Limit Organizational Exposure During the Polar Vortex
A polar vortex has gripped large areas of the Northern United States, and all-time lows are being approached in parts of Midwest states like Iowa and Illinois. This frigid weather phenomenon is defined by the National Oceanic and Atmospheric Association (NOAA) as a large area of low pressure and cold air that normally surrounds the North and South poles. But during unstable conditions, the Arctic air can expand and drift southward to North America.
The extreme cold has led to several injuries and six deaths, including an auto accident that killed a couple, a man who likely froze to death in his Milwaukee garage and another man struck by a snow plow in the Chicago area.
The weather system has also forced the closure of schools, businesses and even the United States Postal Service in some areas, and warnings are in effect for workers to stay home and keep off the roads.
Some people must get out and drive, however, and so whether making deliveries, heading to or from work, or running necessary errands, drivers and asked to use heightened caution.
At this time last year when preparing for the “weather bomb,” AAA recommended precautions that can be applied during a polar vortex, including this basic tip: Accelerate and decelerate slowly. Applying the gas slowly when accelerating is the best method for regaining traction and avoiding skids, AAA said, cautioning that it takes time to slow down for a stoplight as it takes longer to slow down on icy roads.
Looking inside your organization’s physical foundation is also critical to its resilience.

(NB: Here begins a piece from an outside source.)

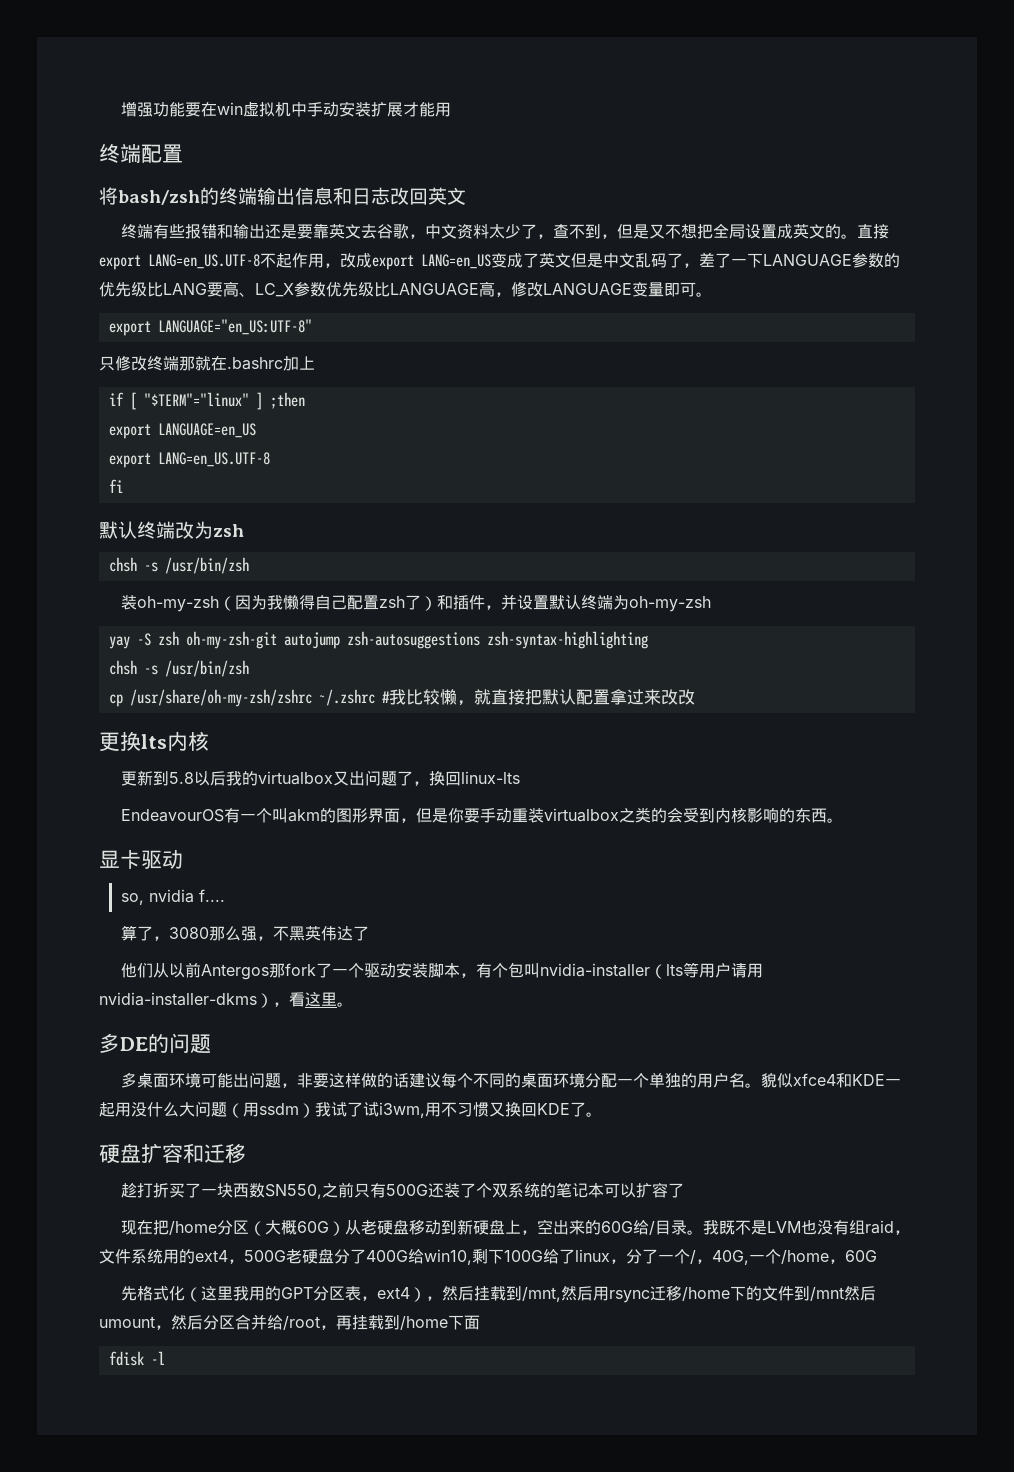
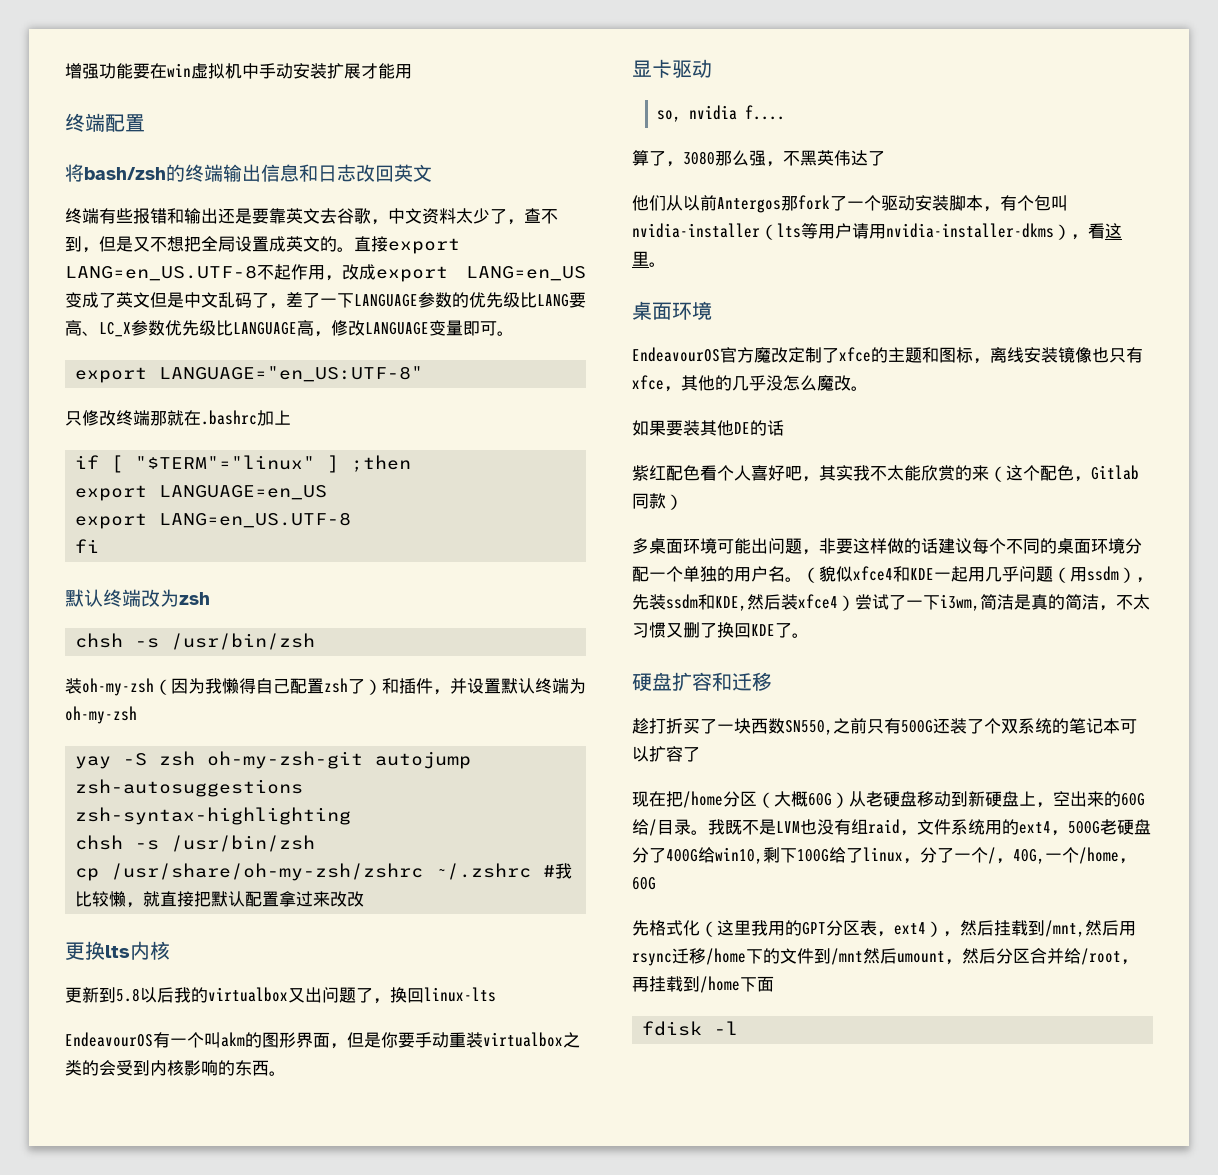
[99,1033,211,1054] 多DE的问题 -> [632,301,712,320] [632,347,1143,364] [632,375,868,392] [632,420,784,436] [632,465,1139,482] [632,493,683,510] 桌面环境 // EndeavourOS官方魔改定制了xfce的主题和图标，离线安装镜像也只有xfce，其他的几乎没怎么魔改。 // 如果要装其他DE的话 // 紫红配色看个人喜好吧，其实我不太能欣赏的来（这个配色，Gitlab同款）
(762, 1085) none -> [802,567,819,583] （
[131,1102,195,1117] 没什么大 -> [985,566,1019,582] 几乎
[315,1102,505,1118] 我试了试i3wm,用不习惯又 -> [1136,577,1153,583] [632,594,1150,611] [632,622,717,638] ，先装ssdm和KDE,然后装xfce4）尝试了一下i3wm,简洁是真的简洁，不太习惯又删了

In addition to clearing snow from driveways and de-icing entrances, organizations should be cognizant of how such brutally low temperatures can impact their workplaces. For example, Interstate Restoration offers tips on how to address a building’s infrastructure during winter weather.
For example, if your pipes are found to be frozen, Interstate Restoration offers suggestions to reduce the likelihood of a burst:
- Turn off water to the building at the main water shutoff valve
- Inspect the pipe closely for cracks and note any that you find
- If you find cracks, call a plumber for advice before doing anything else
- If there is no damage present, add a space heater to the area or use a hair dryer to gradually warm the pipe. If the outside temperature is expected to rise, you can also wait for the pipe to thaw on its own before turning the water back on. PROCEED WITH CAUTION: Never use any type of open flame or torch to thaw pipes.
Outdoor Working Tips
The Department of Labor recommends that employees working in frigid temperatures avoid alcohol, smoking and some medications to help minimize risks.
As previously reported, the best way to avoid cold stress is by wearing proper clothing. The type of fabric makes a difference as well. For example, cotton loses its insulation value when it becomes wet, while wool, silk and most synthetics retain their insulation even when wet.
Here are some clothing tips for workers in cold environments:
- For better insulation wear at least three layers of clothing: An inner layer of wool, silk or synthetic to wick moisture away from the body; a middle layer of wool or synthetic to provide insulation even when wet; and an outer wind and rain protection layer that allows some ventilation to prevent overheating. Avoid tight fitting clothing.
- Wear a hat or hood to help keep the entire body warm. Hats reduce the amount of body heat that escapes from the head.
- Wear insulated boots or other appropriate footwear.
- Keep extra clothing (including underwear) handy in case clothing gets wet.
- Do not underestimate the wetting effects of perspiration. Venting of the body’s sweat and heat can be more important than protection from rain or snow, according to the DOL.
The Occupational Safety and Health Administration (OSHA) also issues guidelines, suggesting that heavy work be scheduled for the warmer part of the day, and to assign employees to work in pairs to lessen the risk of cold stress.